* _Given entries_

»»

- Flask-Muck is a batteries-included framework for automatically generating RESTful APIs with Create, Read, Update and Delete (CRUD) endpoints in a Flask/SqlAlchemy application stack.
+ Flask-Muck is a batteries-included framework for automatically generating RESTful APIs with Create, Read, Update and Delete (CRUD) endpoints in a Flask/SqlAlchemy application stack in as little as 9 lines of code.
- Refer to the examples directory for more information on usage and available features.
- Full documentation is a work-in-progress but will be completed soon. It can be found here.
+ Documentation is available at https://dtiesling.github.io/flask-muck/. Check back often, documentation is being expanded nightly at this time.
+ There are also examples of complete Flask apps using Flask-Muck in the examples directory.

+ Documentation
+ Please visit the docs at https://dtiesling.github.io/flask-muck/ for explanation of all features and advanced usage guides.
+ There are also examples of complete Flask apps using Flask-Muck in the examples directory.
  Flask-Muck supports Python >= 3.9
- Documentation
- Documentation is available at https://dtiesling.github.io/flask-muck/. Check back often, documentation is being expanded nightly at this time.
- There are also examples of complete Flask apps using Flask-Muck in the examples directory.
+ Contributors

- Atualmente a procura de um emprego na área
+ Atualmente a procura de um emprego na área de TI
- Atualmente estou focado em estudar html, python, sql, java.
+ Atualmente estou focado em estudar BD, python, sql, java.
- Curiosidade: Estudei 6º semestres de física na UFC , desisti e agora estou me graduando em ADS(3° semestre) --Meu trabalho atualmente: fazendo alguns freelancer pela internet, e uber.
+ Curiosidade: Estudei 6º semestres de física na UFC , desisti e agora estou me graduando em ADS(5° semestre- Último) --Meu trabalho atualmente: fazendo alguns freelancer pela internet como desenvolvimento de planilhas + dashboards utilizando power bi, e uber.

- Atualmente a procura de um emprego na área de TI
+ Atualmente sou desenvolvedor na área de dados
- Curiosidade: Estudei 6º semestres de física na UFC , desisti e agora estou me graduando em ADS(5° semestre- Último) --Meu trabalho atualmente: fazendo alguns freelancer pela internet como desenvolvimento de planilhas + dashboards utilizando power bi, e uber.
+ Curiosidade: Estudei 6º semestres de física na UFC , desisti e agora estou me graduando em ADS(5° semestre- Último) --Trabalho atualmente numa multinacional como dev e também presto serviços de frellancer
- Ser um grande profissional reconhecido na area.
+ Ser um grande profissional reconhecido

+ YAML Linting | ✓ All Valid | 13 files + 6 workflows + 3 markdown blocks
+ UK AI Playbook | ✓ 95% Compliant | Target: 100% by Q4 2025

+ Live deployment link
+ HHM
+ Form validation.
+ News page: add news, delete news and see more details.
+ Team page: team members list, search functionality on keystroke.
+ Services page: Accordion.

««

* _Task description_
The lines from the one holding "see more details." through the end of the listing above are to be written out exactly, both ends included, and no others.

* _Result of the task_
+ News page: add news, delete news and see more details.
+ Team page: team members list, search functionality on keystroke.
+ Services page: Accordion.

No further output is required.